2.2 Labor, Class And Nation
The socialization of work and nonwork, based on the critique of a strictly economic conception of labor, has been held up to be the promise of the nation-state’s order and political legitimacy. This conjunction between providing security for wage-labor—through social protection and labor legislation—and consolidating the nation-state has led to a considerable growth of the social value attached to paid work. The established expression ‘social security’ suggests to what extent the socialization of nonwork is as much a question of collective as of individual security. This collective security is based on the capital/wage labor dichotomy, in a framework where the social regulation of labor is a partner of economic regulation of the market more than a substitute for it. The encounter of the nation-state, economic organization and labor institutions under the auspices of the welfare state thus appears as the fruit of a historical compromise between capital and labor. This compromise, at the basis of Fordism, is founded on the norm of full employment taken to be a constituent principle of the social world. From such a perspective, the social world can be seen as a collective order produced on the basis of wage labor and codified by a set of rights and duties attached to the salaried class (Castel 1995).

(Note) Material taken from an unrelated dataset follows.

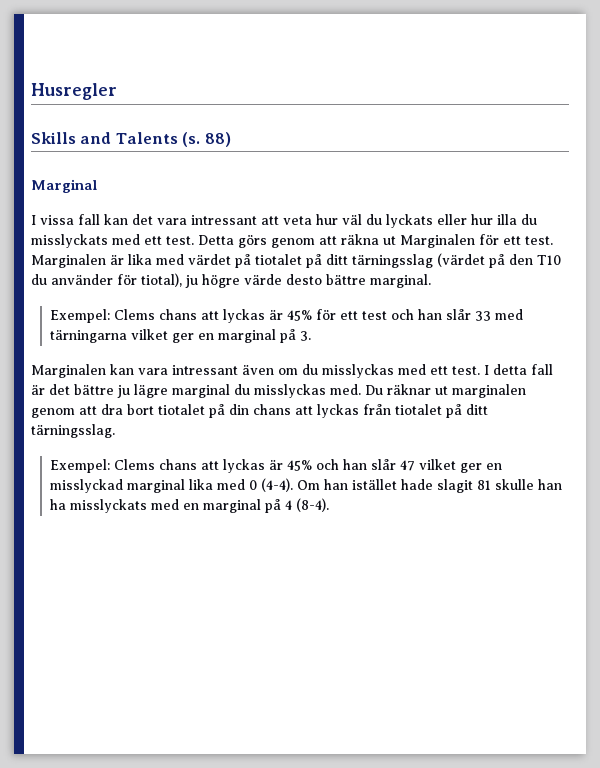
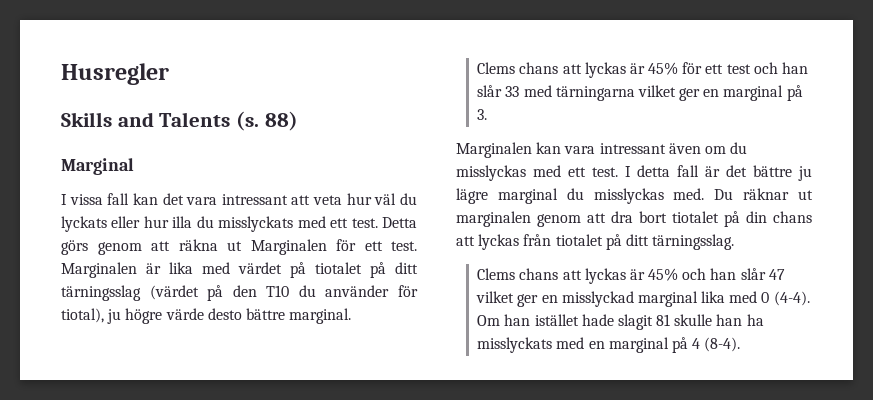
[50,309,111,323] Exempel: -> (352, 316) none
[50,459,111,473] Exempel: -> (735, 242) none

The history of this collective order is, from 1890 to 1960, one of establishing a coherence between individual identities and economic and political practices on the basis of the principles of class and nation (Wagner 1994). It is a movement of widespread standardization aiming to reduce uncertainty as well as the variety of possible actions and interpretations. Statistical and legal methods were the preferred instruments of this standardization and establishment of equivalences. Through the institution of nomenclatures, they gave shape to a national body made homogenous that can be observed and planned thanks to the objective nature of figures. By granting social and political rights guaranteed by the state, they stipulate individual belonging to this body. But today these standardization principles are put to the test by the demands of flexibility and the multiplication of work statuses.
2.3 Transformations In Work And Reconfiguration Of The Social Sciences
The quest for generality a century ago has been replaced by the quest for diversity. This holds true for economic and social life as well as for the field of social sciences. Over the past few years, the issue has been one of producing new equivalencies between situations and persons, able to place increasingly individualizing practices into a collective order that guarantees equity. The demand for flexibility provides an exemplary illustration. Whereas for the employer it is a powerful tool for dealing with the ups and downs of the economy, for the employee it introduces an uncertainty that the rhetoric of risk and predictability at the basis of social protection (Evers and Nowotny 1987) can no longer necessarily control. One of the current challenges is thus to make individual careers secure in the new context of uncertainty that weighs on work (Supiot 1999). But the categories established on the norm of full employment and the model of society that goes with it are having difficulty integrating these imperatives for diversity and flexibility. It is more generally the reduction of the concept of work to that of labor that should be incriminated, to such an extent that an examination of the ongoing transformations entails a need to rediscover the diversity of meanings of work.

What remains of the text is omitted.